According to business rates experts at Colliers, the 148 businesses around the redevelopment have been entitled to a rebate off their rates bills due to the disruption to their business caused by the redevelopment, since it began in 2015.

This is under the grounds of an MCC - material change of circumstance - impacting the normal working environment of the businesses in the area, with building works on-going.

Colliers say the impact on values caused by such disruption should be measured every day - but given this is not practical on a day-to-day basis, the VOA have up to now agreed to a 15 per cent “blended ” rebate for businesses for the duration of the works, which would average out to be a fair rebate over the period of redevelopment as a whole.

In 2017 works started to extend the tram from Birmingham city centre past Paradise Circus and up to Broad Street - a major project causing significant disruption and thereby creating an additional problem and a further MCC for businesses nearby.

However, rather than agreeing to increase the 15 per cent blended rebate to compensate for this additional disruption, Colliers says the VOA has ignored the previously agreed blended allowance and ripped up the 15 per cent agreement.

The VOA, having taken a case to Valuation Tribunal, is now agreeing to a reduced 7.5 per cent rebate for the Paradise works (previously 15 per cent) and to add 12.5 per cent for the disruption caused by tram works. This results in a total rebate of 20 per cent, as opposed to the 27.5 per cent for both.

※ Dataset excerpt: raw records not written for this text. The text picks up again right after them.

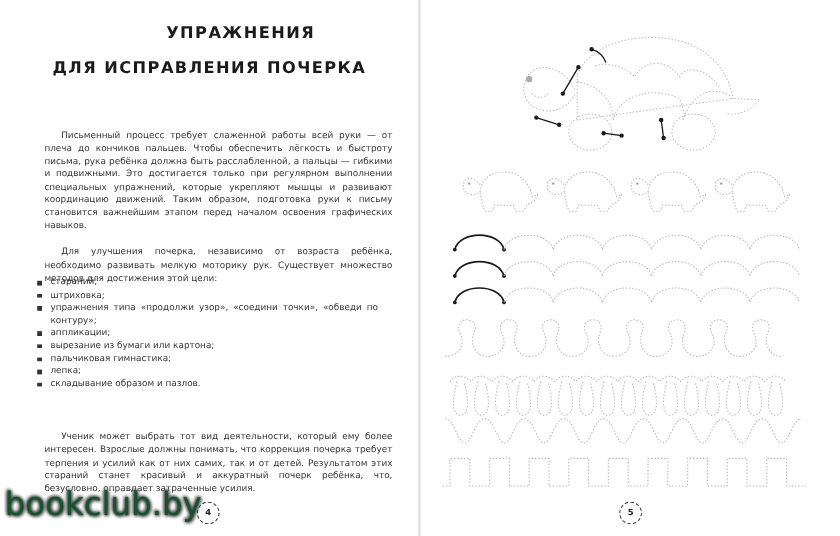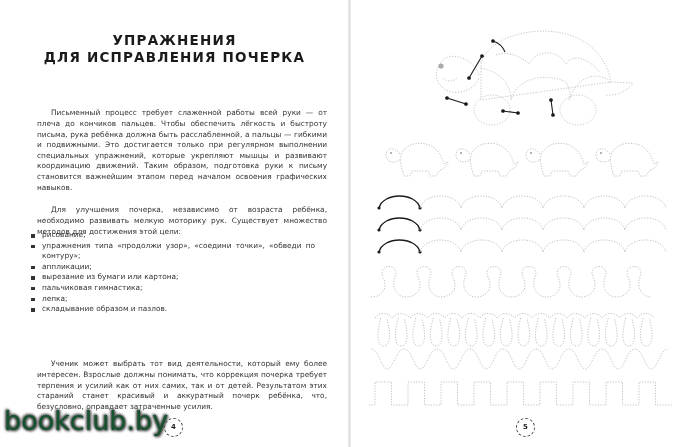"УПРАЖНЕНИЯ" #title-line1 { padding-left: none -> 26px; top: 32px -> 20px }
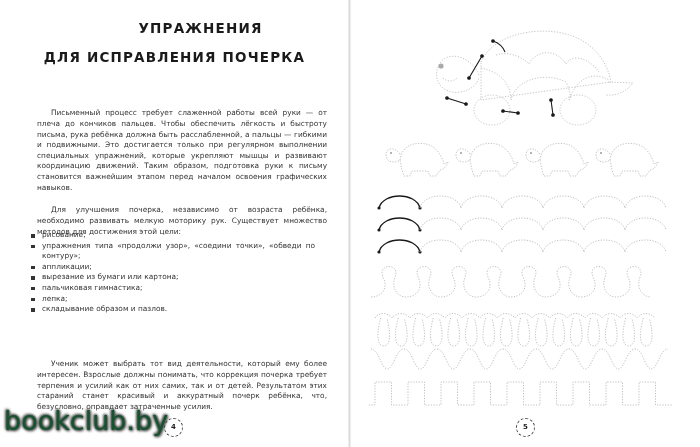"рисование;" li { text: рисование -> стараний }
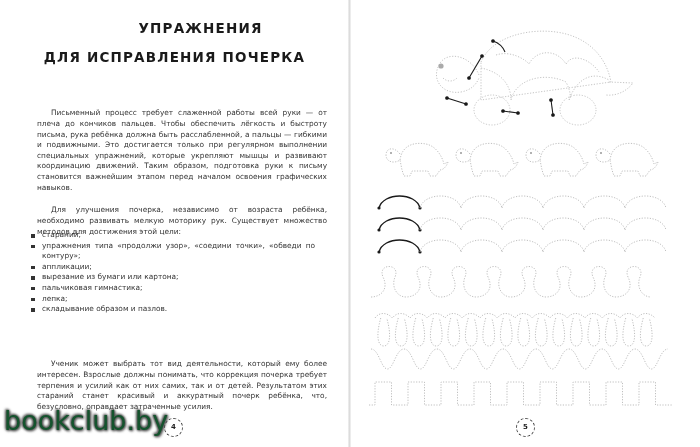"штриховка;" li { html: none -> <li>штриховка;</li> }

Colliers say 148 businesses have been impacted by this action, who together pay rate bills of around £2.4million.

The real estate experts estimate this is costing such businesses an extra c £400,000 than if the VOA had continued to apply the blended allowance for the redevelopment disruption.

John Webber (pictured), head of business rates at Colliers, said: “The VOA is reneging on its agreement to use a blended allowance through the whole period of the redevelopment.

“Without a blended rate to average things out, businesses would have received a higher rebate off their rate bills earlier in the redevelopment when disruption was at its highest. We all agreed to work with the blended rate- so this move is changing the goal posts, retrospectively.

“The right thing to do would be to continue with the agreed 15 per cent blended rate until the end of the redevelopment and to add for the disruption caused by the tram works.

“It is shameful that public servants should think it is clever to give an allowance for the disruption caused by the tram works and then take away some of the allowance for the Paradise development works which had been previously agreed.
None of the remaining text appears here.